DATA FOR THIS TASK START
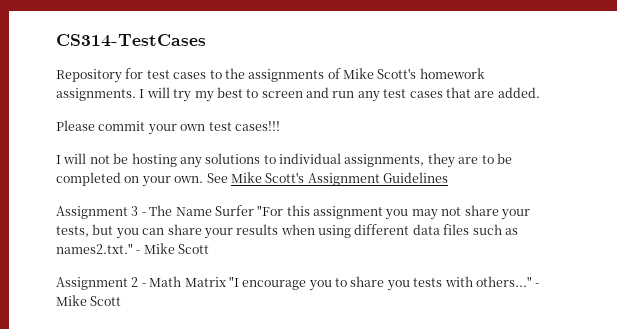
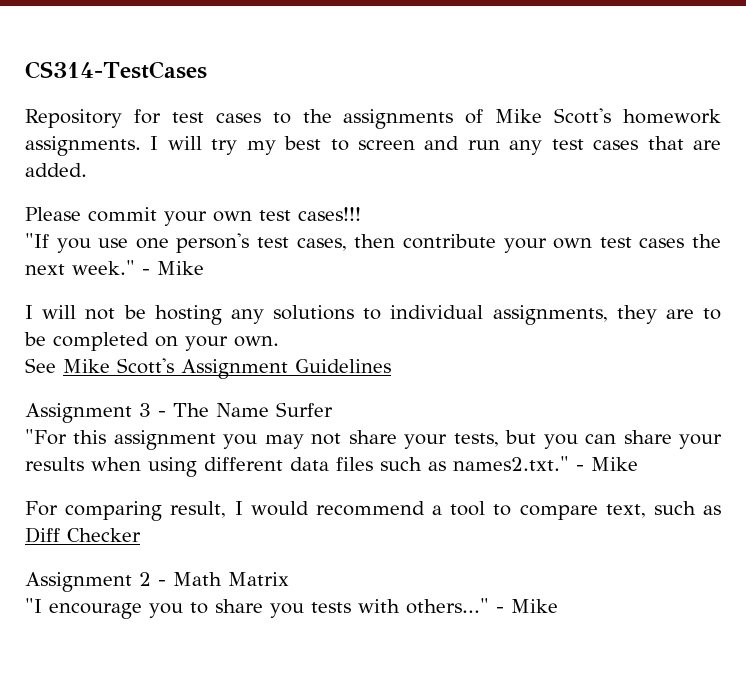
+ "If you use one person's test cases, then contribute your own test cases the next week." - Mike
- I will not be hosting any solutions to individual assignments, they are to be completed on your own. See Mike Scott's Assignment Guidelines
+ I will not be hosting any solutions to individual assignments, they are to be completed on your own.
+ See Mike Scott's Assignment Guidelines
- Assignment 3 - The Name Surfer "For this assignment you may not share your tests, but you can share your results when using different data files such as names2.txt." - Mike Scott
+ Assignment 3 - The Name Surfer
+ "For this assignment you may not share your tests, but you can share your results when using different data files such as names2.txt." - Mike
+ For comparing result, I would recommend a tool to compare text, such as Diff Checker
- Assignment 2 - Math Matrix "I encourage you to share you tests with others..." - Mike Scott
+ Assignment 2 - Math Matrix
+ "I encourage you to share you tests with others..." - Mike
DATA FOR THIS TASK END
- [EXERCISE DESCRIPTION]
Copy each line in the data that holds the word "when".

- [RESPONSE TO THE EXERCISE]
- Assignment 3 - The Name Surfer "For this assignment you may not share your tests, but you can share your results when using different data files such as names2.txt." - Mike Scott
+ "For this assignment you may not share your tests, but you can share your results when using different data files such as names2.txt." - Mike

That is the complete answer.